Promoting resilience and sustainability amongst informal sector artisans: the case of Sokoban Wood Village

Blundel, Richard; Obeng, Bernard and Agyapong, Ahmed (2012). Promoting resilience and sustainability amongst informal sector artisans: the case of Sokoban Wood Village. In: Institute for Small Business and Entrepreneurship Conference: Social, Environmental and Ethical Enterprise Track, 6-8 Nov 2012, Dublin, Ireland.



Objectives: This paper examines potential approaches to improving the resilience and sustainability of informal sector enterprises in sub-Saharan Africa. It builds on the results of a recent educational initiative in an informal sector community of woodworking artisans. The pilot project examined how social and technological innovations, including open educational resources (OERs) might be used to create new learning experiences that responded to the artisans’ context-specific enterprise development needs. This paper reflects on this initiative, with a particular focus on promoting the resilience and sustainability of these enterprises and of the forest eco-system on which they depend.

Prior Work: The paper draws on three main strands of research: (1) informal sector and artisanal enterprises (e.g. Debrah 2007; Chen 2008; Palmer 2007; Robson and Obeng 2008); (2) entrepreneurship and enterprise education, with particular reference to sub-Saharan Africa (e.g. Afenyadu et al. 2001; Higgins 2009; Paton 2011); (3) social-ecological resilience and socio-technical transitions, with an emphasis on the role of entrepreneurial actors (e.g. Folke et al. 2010; Geels and Kemp 2006; Blundel and Monaghan 2011).

Approach: The problem is contexutalised with reference to recent evidence on the state of Ghana's forest eco-system and to the challenges facing its forestry industries, and to woodworking artisans in particular (Osei-Tutu et al. 2010; Nketiah and Owusu 2011). We then summarise the outcomes of the pilot study. This is linked to a broader discussion about the ways in which enterprise education initiatives might contribute towards multiscale resilience and a sustainable socio-technical transition in this sector (Folke et al. 2010; Smith and Sterling 2010).

Results: The paper suggests that enterprise education initiative may help in building resilience and sustainability. It explores how such initiatives might be expanded, with reference to existing models and to approaches adopted elsewhere. The discussion section also extends the scope of the original study to consider resilience at higher levels, locating the woodworking artisans within a broader social-ecological system.

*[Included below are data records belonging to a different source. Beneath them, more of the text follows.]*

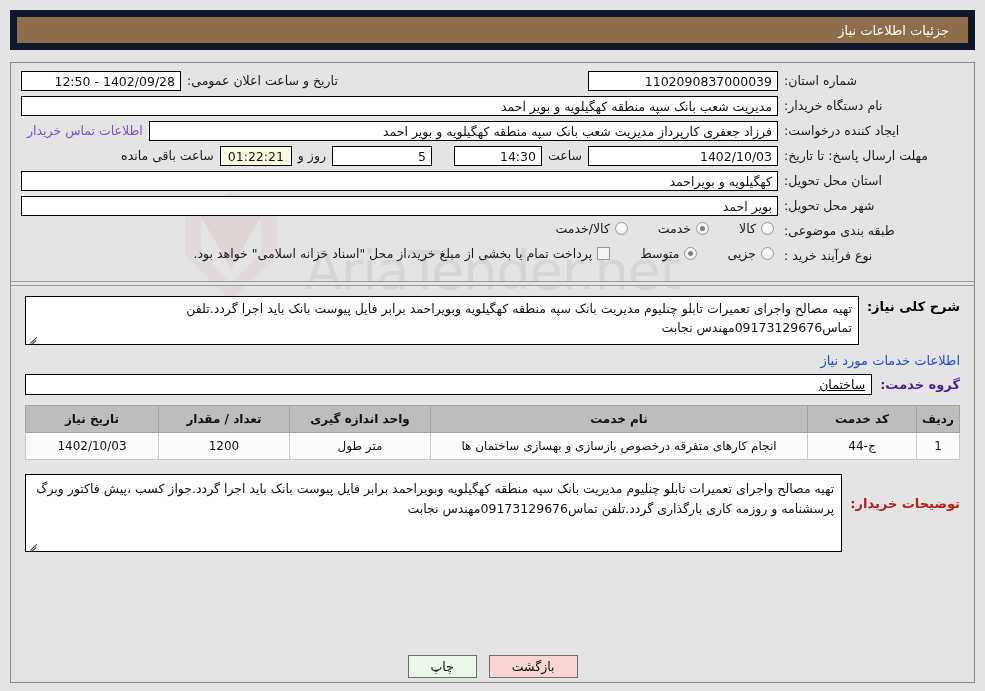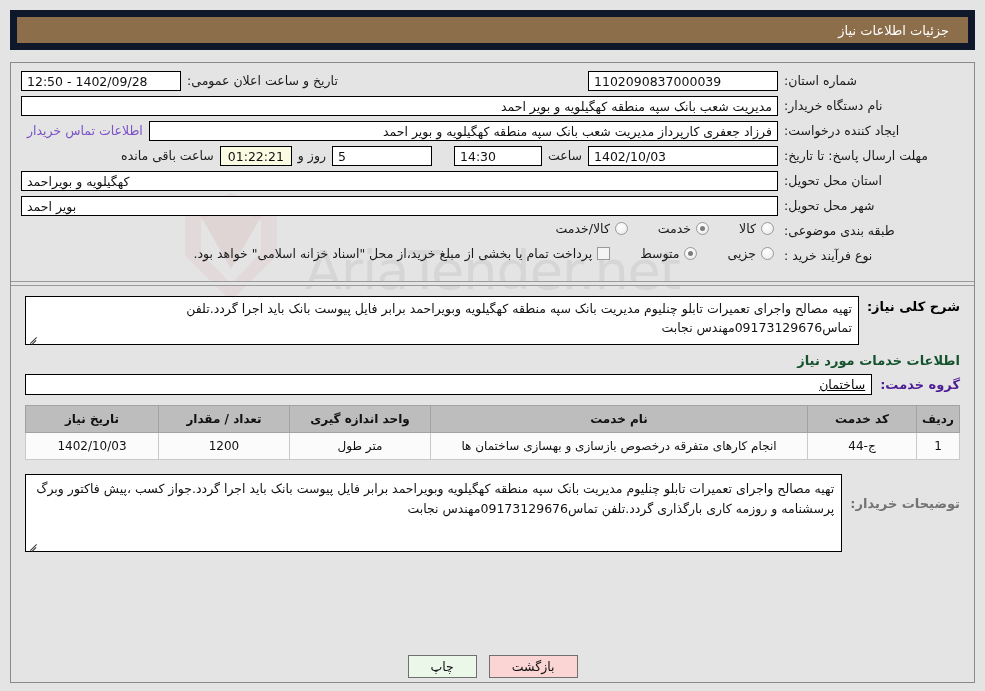--- a/index.html
+++ b/index.html
@@ -132,21 +132,21 @@
   }
   .field {
     border: 1px solid #000000;
     background: #ffffff;
     height: 20px;
     line-height: 19px;
     font-size: 12.5px;
     color: #111111;
     box-sizing: border-box;
     padding: 0 5px;
-    text-align: left;
+    text-align: right;
     white-space: nowrap;
     overflow: hidden;
   }
   .field.fill {
     flex: 1 1 auto;
     min-width: 0;
   }
   .field.right-text { text-align: right; }
 
   .inline-lbl {
@@ -294,22 +294,22 @@
     left: 3px;
     bottom: 0px;
     width: 6px;
     height: 1px;
     background: #333;
     transform: rotate(-45deg);
   }
 
   .sec-heading {
     font-size: 13px;
-    font-weight: bold;
-    color: #14532d;
+    font-weight: normal;
+    color: #1d4ed8;
     text-align: right;
     padding: 6px 14px 2px 14px;
   }
 
   .group-row {
     display: flex;
     align-items: center;
     padding: 4px 14px 8px 14px;
   }
   .group-row .glabel {
@@ -364,21 +364,21 @@
 
   
   .notes-wrap {
     display: flex;
     align-items: flex-start;
     padding: 8px 14px 4px 14px;
   }
   .notes-label {
     font-size: 13px;
     font-weight: bold;
-    color: #737373;
+    color: #b91c1c;
     white-space: nowrap;
     padding-left: 8px;
     padding-top: 22px;
   }
   .notes-box {
     border: 1px solid #000;
     background: #fff;
     flex: 1 1 auto;
     height: 78px;
     font-size: 12.5px;

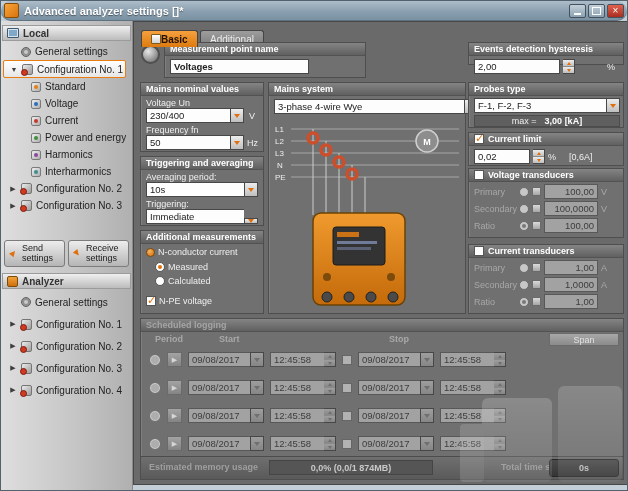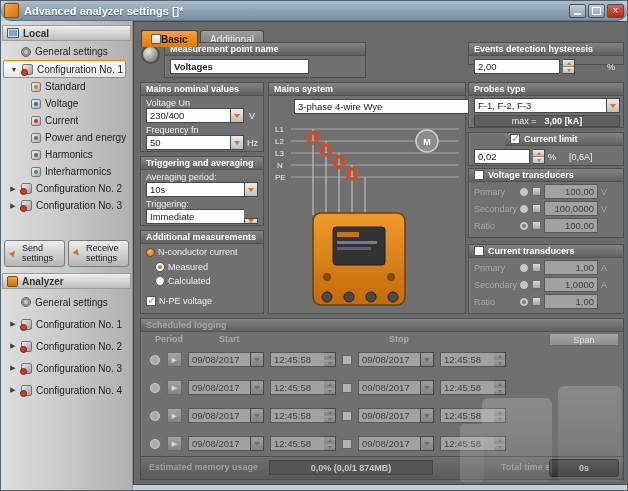--- a/index.html
+++ b/index.html
@@ -270,21 +270,21 @@
             <span class="arr-d"></span>
           </div>
       </div>
       <span class="lbl g-abs" style="left:106px;top:55px;">Hz</span>
     </div>
 
     <div class="group" style="left:134px;top:60px;width:198px;height:232px;">
       <div class="g-title">
           <span>Mains system</span>
         </div>
-      <div class="combo g-abs" style="left:5px;top:16px;width:204px;margin-left:20px;">
+      <div class="combo g-abs" style="left:5px;top:16px;width:204px;">
         <div class="field">3-phase 4-wire Wye</div>
         <div class="cbtn">
             <span class="arr-d"></span>
           </div>
       </div>
       <svg class="g-abs" style="left:4px;top:34px;" width="188" height="194" viewBox="0 0 188 194">
         <defs>
           <linearGradient id="devg" x1="0" y1="0" x2="0" y2="1">
             <stop offset="0" stop-color="#f09a2e"></stop>
               <stop offset="1" stop-color="#c46a0a"></stop>
@@ -346,21 +346,21 @@
         <div class="cbtn">
             <span class="arr-d"></span>
           </div>
       </div>
       <div class="maxstrip g-abs" style="left:5px;top:32px;width:146px;height:12px;">
         <span class="lbl">max =</span>
         <span class="maxval">3,00  [kA]</span>
       </div>
     </div>
 
-    <div class="group" style="left:334px;top:110px;width:156px;height:34px;padding-left:36px;">
+    <div class="group" style="left:334px;top:110px;width:156px;height:34px;">
       <div class="g-title">
         <span class="checkbox checked"></span>
         <span>Current limit</span>
       </div>
       <div class="g-abs row" style="left:5px;top:16px;">
         <input class="field" style="width: 56px;" value="0,02">
         <span class="spin">
             <div>
               <span class="arr-u-s"></span>
             </div>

Implications: There are a number of implications in relation to pedagogic practice for enterprise education in the informal sector. The findings on multiscale resilience also have implications for public policies involving informal sector artisans and in the role of enterprise support policies in promoting social, economic and environmental sustainability.

Value: The study provides new empirical insights by reporting on a pilot study in enterprise education. It makes a contribution to theoretical development by providing examining and applying current conceptual frameworks on multiscale resilience and sociotechnical transitions to a concrete case in sub-Saharan Africa. It also identifies a number of implications for policy and practice.